→ **Problem requirements**
Write out, exactly as they stand, the line containing "COTTON TAIL: 2 for 10.00 -> 2 for 7.90" and all subsequent lines up to and including the final line of the records.

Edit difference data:

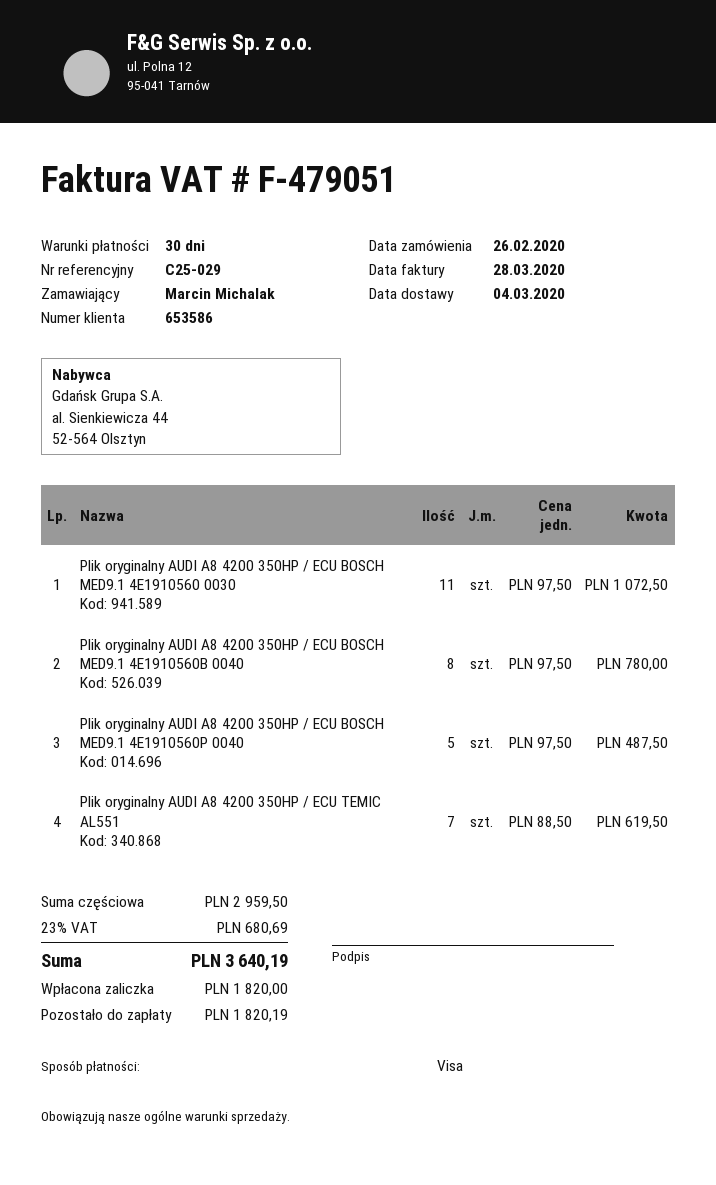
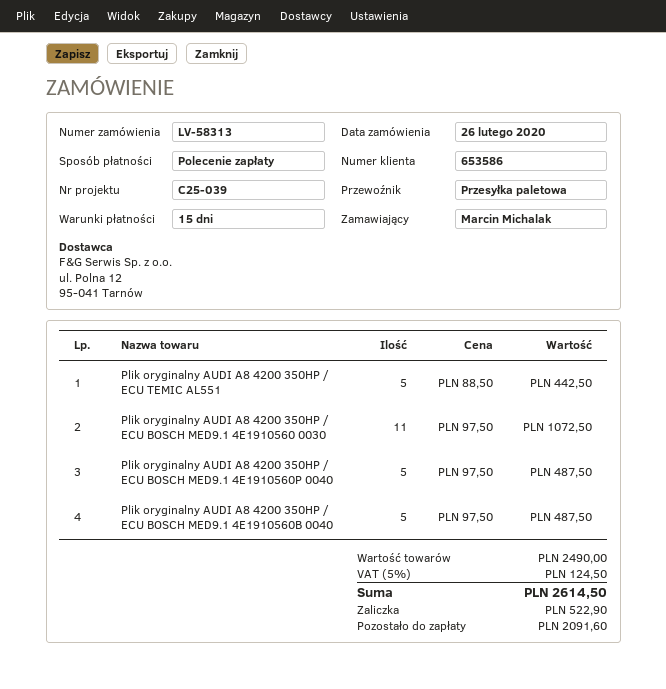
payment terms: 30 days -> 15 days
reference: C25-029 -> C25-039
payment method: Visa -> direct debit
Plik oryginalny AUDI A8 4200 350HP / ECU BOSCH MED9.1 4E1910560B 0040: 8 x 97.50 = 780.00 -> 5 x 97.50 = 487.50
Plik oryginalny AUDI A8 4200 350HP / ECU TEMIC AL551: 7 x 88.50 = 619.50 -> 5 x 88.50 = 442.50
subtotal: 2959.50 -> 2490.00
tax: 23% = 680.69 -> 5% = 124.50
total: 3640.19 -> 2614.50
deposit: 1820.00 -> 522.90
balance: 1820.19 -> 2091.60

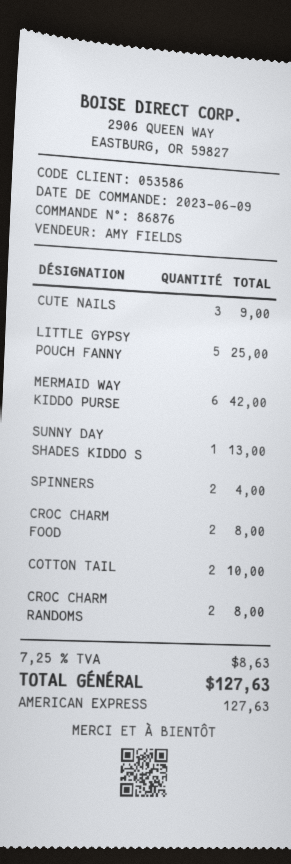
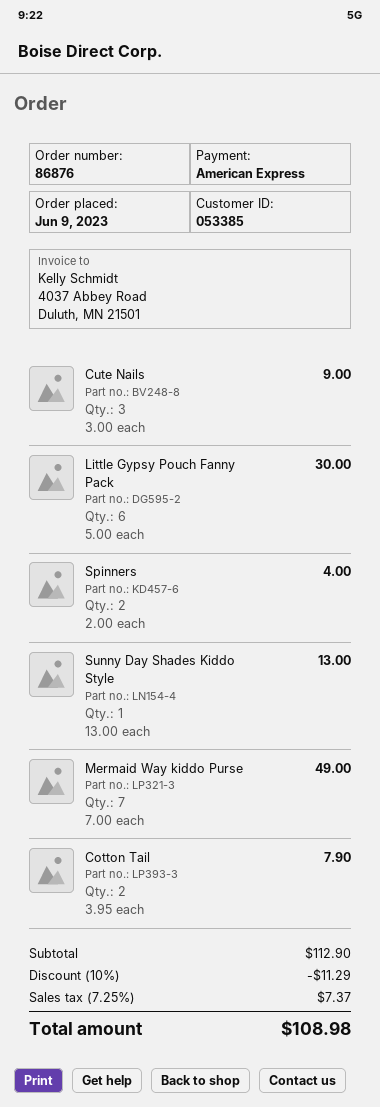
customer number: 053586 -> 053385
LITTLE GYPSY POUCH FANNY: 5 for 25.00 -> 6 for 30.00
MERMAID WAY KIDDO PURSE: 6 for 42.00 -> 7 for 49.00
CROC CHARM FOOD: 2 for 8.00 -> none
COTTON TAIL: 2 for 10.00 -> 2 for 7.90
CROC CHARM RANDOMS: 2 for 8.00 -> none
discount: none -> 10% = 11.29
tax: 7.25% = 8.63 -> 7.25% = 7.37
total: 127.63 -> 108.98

→ **Result of the exercise**
COTTON TAIL: 2 for 10.00 -> 2 for 7.90
CROC CHARM RANDOMS: 2 for 8.00 -> none
discount: none -> 10% = 11.29
tax: 7.25% = 8.63 -> 7.25% = 7.37
total: 127.63 -> 108.98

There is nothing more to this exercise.